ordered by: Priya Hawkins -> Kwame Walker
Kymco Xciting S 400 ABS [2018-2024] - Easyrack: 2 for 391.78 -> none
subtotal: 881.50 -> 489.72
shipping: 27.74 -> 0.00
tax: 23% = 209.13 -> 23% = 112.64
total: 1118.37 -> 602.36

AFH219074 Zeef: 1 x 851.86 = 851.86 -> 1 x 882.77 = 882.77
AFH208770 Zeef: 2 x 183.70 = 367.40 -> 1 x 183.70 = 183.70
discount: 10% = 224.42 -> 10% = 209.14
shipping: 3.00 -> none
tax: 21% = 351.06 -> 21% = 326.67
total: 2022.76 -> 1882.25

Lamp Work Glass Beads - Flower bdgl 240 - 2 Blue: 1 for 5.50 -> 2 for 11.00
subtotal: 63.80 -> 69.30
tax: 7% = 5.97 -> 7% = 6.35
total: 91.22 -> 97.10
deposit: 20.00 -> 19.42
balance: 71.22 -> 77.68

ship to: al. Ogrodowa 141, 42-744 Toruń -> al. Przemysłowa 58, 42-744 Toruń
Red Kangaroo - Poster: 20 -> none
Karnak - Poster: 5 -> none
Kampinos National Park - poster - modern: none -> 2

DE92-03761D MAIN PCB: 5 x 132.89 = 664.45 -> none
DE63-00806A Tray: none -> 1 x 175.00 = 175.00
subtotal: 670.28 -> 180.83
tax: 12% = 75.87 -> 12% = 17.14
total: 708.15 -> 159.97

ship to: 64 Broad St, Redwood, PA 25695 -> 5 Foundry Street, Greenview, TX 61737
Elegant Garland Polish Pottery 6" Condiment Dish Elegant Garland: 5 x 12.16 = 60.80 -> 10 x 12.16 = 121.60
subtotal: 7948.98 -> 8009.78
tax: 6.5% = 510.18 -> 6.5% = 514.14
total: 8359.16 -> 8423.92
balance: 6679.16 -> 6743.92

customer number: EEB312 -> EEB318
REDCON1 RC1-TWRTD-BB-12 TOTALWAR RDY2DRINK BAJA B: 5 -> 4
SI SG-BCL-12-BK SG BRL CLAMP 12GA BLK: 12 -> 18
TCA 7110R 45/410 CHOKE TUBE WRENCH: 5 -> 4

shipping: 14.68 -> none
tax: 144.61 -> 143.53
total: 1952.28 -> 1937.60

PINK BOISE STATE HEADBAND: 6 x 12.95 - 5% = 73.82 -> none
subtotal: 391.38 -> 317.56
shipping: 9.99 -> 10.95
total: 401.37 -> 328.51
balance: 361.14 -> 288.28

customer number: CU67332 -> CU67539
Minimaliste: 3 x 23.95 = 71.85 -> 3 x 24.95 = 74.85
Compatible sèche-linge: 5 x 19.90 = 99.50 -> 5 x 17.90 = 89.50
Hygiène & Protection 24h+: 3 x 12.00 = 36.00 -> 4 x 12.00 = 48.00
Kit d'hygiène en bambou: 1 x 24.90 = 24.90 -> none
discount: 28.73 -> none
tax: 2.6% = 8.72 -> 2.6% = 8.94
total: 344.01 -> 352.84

::::

DIRECTIONS FOR THIS TASK: Print, without any change, the line containing "tax: 144.61 -> 143.53" and each line after it to the end of the material.

SOLUTION TO THIS EXERCISE:
tax: 144.61 -> 143.53
total: 1952.28 -> 1937.60

PINK BOISE STATE HEADBAND: 6 x 12.95 - 5% = 73.82 -> none
subtotal: 391.38 -> 317.56
shipping: 9.99 -> 10.95
total: 401.37 -> 328.51
balance: 361.14 -> 288.28

customer number: CU67332 -> CU67539
Minimaliste: 3 x 23.95 = 71.85 -> 3 x 24.95 = 74.85
Compatible sèche-linge: 5 x 19.90 = 99.50 -> 5 x 17.90 = 89.50
Hygiène & Protection 24h+: 3 x 12.00 = 36.00 -> 4 x 12.00 = 48.00
Kit d'hygiène en bambou: 1 x 24.90 = 24.90 -> none
discount: 28.73 -> none
tax: 2.6% = 8.72 -> 2.6% = 8.94
total: 344.01 -> 352.84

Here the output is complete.